• _Web interface edit records_

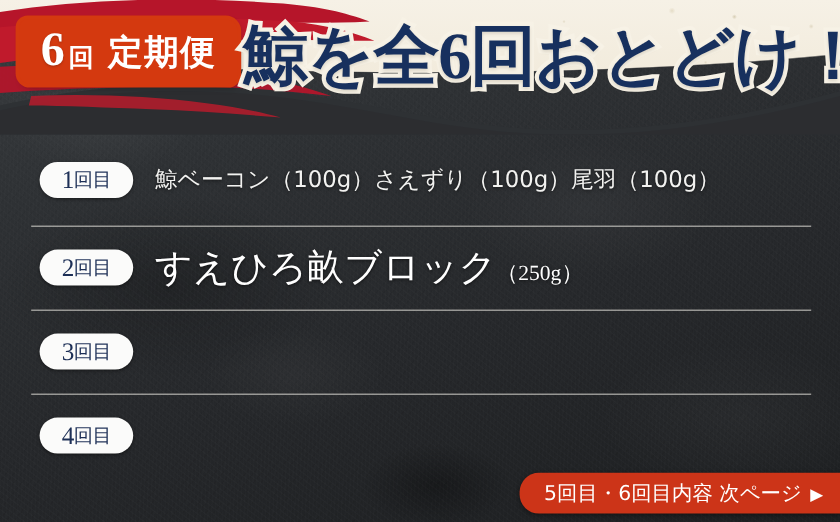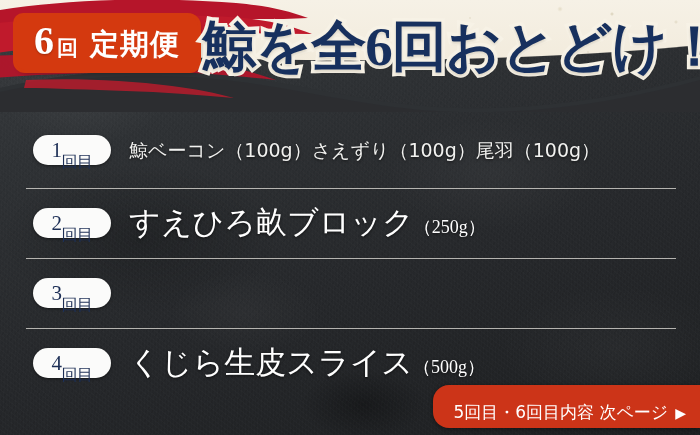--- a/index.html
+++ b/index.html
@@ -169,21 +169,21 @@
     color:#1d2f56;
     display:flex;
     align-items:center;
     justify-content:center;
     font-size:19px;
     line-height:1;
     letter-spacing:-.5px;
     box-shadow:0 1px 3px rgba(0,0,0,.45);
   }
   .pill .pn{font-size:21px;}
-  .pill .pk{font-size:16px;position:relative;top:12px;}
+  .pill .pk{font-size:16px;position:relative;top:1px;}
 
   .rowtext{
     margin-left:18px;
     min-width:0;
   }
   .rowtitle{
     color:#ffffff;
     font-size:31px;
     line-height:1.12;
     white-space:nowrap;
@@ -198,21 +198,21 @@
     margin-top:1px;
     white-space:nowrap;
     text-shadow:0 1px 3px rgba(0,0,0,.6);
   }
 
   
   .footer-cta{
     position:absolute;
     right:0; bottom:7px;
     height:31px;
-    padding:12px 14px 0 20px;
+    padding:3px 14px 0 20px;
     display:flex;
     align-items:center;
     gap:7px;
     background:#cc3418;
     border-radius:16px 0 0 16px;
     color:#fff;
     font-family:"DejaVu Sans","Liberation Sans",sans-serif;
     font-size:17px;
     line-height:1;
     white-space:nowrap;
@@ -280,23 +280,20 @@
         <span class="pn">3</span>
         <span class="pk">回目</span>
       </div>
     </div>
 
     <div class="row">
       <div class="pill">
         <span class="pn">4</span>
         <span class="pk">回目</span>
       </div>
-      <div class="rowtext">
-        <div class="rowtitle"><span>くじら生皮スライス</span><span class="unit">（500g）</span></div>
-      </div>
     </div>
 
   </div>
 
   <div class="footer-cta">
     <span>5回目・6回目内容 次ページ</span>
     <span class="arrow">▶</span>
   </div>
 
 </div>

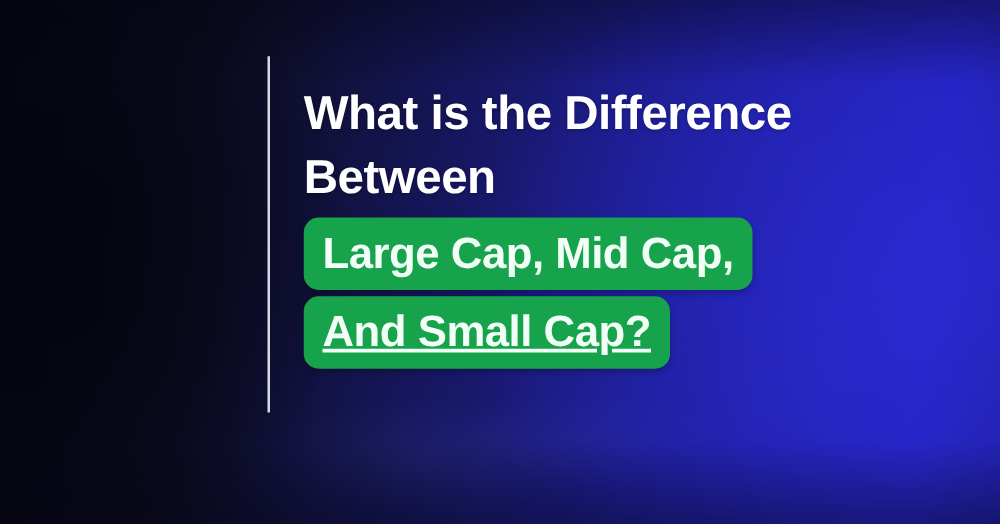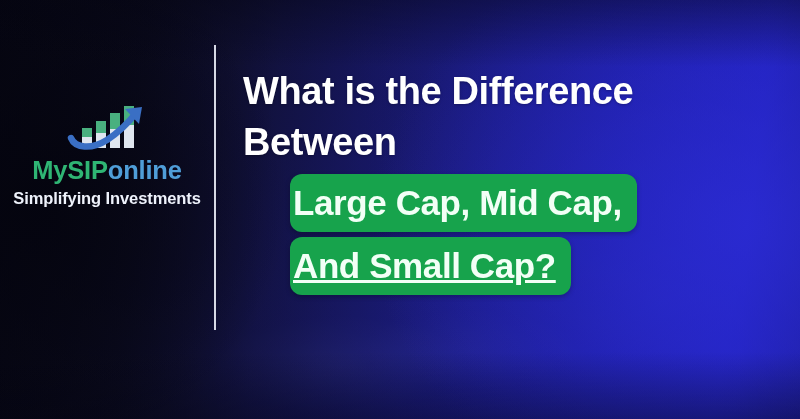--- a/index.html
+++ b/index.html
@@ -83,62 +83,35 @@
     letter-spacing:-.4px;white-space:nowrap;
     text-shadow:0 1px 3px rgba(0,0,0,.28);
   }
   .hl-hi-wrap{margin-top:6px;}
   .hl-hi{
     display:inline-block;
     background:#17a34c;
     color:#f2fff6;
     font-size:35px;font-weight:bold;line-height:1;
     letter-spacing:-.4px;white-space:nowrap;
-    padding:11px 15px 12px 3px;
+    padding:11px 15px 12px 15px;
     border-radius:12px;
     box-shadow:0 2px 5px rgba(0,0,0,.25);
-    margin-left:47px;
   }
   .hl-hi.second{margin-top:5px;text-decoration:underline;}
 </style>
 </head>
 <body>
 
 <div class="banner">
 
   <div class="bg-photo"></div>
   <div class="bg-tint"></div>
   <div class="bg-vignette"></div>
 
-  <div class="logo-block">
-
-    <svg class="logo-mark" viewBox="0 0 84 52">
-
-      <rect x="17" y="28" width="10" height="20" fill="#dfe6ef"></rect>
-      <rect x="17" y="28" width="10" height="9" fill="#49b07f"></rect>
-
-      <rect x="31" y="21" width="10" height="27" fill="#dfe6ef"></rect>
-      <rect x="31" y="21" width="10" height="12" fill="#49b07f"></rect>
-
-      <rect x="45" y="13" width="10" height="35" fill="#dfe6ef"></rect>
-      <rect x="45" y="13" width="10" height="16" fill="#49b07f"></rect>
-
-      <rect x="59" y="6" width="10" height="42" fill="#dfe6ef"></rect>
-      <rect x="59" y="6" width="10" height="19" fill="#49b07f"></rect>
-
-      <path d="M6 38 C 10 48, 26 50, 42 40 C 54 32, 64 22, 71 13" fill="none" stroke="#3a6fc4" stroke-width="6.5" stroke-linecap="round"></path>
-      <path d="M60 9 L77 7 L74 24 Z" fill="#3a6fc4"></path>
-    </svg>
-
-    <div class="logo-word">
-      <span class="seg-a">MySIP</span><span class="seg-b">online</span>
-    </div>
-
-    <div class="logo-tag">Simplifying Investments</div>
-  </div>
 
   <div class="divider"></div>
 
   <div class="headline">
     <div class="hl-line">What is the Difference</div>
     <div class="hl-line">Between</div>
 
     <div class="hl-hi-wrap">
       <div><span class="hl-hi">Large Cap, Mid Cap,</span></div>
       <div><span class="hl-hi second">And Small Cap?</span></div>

• _YOUR OBJECTIVE_
Copy every record above exactly, leaving out the pictures.

• _WRITTEN ANSWER_
--- a/index.html
+++ b/index.html
@@ -169,21 +169,21 @@
     color:#1d2f56;
     display:flex;
     align-items:center;
     justify-content:center;
     font-size:19px;
     line-height:1;
     letter-spacing:-.5px;
     box-shadow:0 1px 3px rgba(0,0,0,.45);
   }
   .pill .pn{font-size:21px;}
-  .pill .pk{font-size:16px;position:relative;top:12px;}
+  .pill .pk{font-size:16px;position:relative;top:1px;}
 
   .rowtext{
     margin-left:18px;
     min-width:0;
   }
   .rowtitle{
     color:#ffffff;
     font-size:31px;
     line-height:1.12;
     white-space:nowrap;
@@ -198,21 +198,21 @@
     margin-top:1px;
     white-space:nowrap;
     text-shadow:0 1px 3px rgba(0,0,0,.6);
   }
 
   
   .footer-cta{
     position:absolute;
     right:0; bottom:7px;
     height:31px;
-    padding:12px 14px 0 20px;
+    padding:3px 14px 0 20px;
     display:flex;
     align-items:center;
     gap:7px;
     background:#cc3418;
     border-radius:16px 0 0 16px;
     color:#fff;
     font-family:"DejaVu Sans","Liberation Sans",sans-serif;
     font-size:17px;
     line-height:1;
     white-space:nowrap;
@@ -280,23 +280,20 @@
         <span class="pn">3</span>
         <span class="pk">回目</span>
       </div>
     </div>
 
     <div class="row">
       <div class="pill">
         <span class="pn">4</span>
         <span class="pk">回目</span>
       </div>
-      <div class="rowtext">
-        <div class="rowtitle"><span>くじら生皮スライス</span><span class="unit">（500g）</span></div>
-      </div>
     </div>
 
   </div>
 
   <div class="footer-cta">
     <span>5回目・6回目内容 次ページ</span>
     <span class="arrow">▶</span>
   </div>
 
 </div>

--- a/index.html
+++ b/index.html
@@ -83,62 +83,35 @@
     letter-spacing:-.4px;white-space:nowrap;
     text-shadow:0 1px 3px rgba(0,0,0,.28);
   }
   .hl-hi-wrap{margin-top:6px;}
   .hl-hi{
     display:inline-block;
     background:#17a34c;
     color:#f2fff6;
     font-size:35px;font-weight:bold;line-height:1;
     letter-spacing:-.4px;white-space:nowrap;
-    padding:11px 15px 12px 3px;
+    padding:11px 15px 12px 15px;
     border-radius:12px;
     box-shadow:0 2px 5px rgba(0,0,0,.25);
-    margin-left:47px;
   }
   .hl-hi.second{margin-top:5px;text-decoration:underline;}
 </style>
 </head>
 <body>
 
 <div class="banner">
 
   <div class="bg-photo"></div>
   <div class="bg-tint"></div>
   <div class="bg-vignette"></div>
 
-  <div class="logo-block">
-
-    <svg class="logo-mark" viewBox="0 0 84 52">
-
-      <rect x="17" y="28" width="10" height="20" fill="#dfe6ef"></rect>
-      <rect x="17" y="28" width="10" height="9" fill="#49b07f"></rect>
-
-      <rect x="31" y="21" width="10" height="27" fill="#dfe6ef"></rect>
-      <rect x="31" y="21" width="10" height="12" fill="#49b07f"></rect>
-
-      <rect x="45" y="13" width="10" height="35" fill="#dfe6ef"></rect>
-      <rect x="45" y="13" width="10" height="16" fill="#49b07f"></rect>
-
-      <rect x="59" y="6" width="10" height="42" fill="#dfe6ef"></rect>
-      <rect x="59" y="6" width="10" height="19" fill="#49b07f"></rect>
-
-      <path d="M6 38 C 10 48, 26 50, 42 40 C 54 32, 64 22, 71 13" fill="none" stroke="#3a6fc4" stroke-width="6.5" stroke-linecap="round"></path>
-      <path d="M60 9 L77 7 L74 24 Z" fill="#3a6fc4"></path>
-    </svg>
-
-    <div class="logo-word">
-      <span class="seg-a">MySIP</span><span class="seg-b">online</span>
-    </div>
-
-    <div class="logo-tag">Simplifying Investments</div>
-  </div>
 
   <div class="divider"></div>
 
   <div class="headline">
     <div class="hl-line">What is the Difference</div>
     <div class="hl-line">Between</div>
 
     <div class="hl-hi-wrap">
       <div><span class="hl-hi">Large Cap, Mid Cap,</span></div>
       <div><span class="hl-hi second">And Small Cap?</span></div>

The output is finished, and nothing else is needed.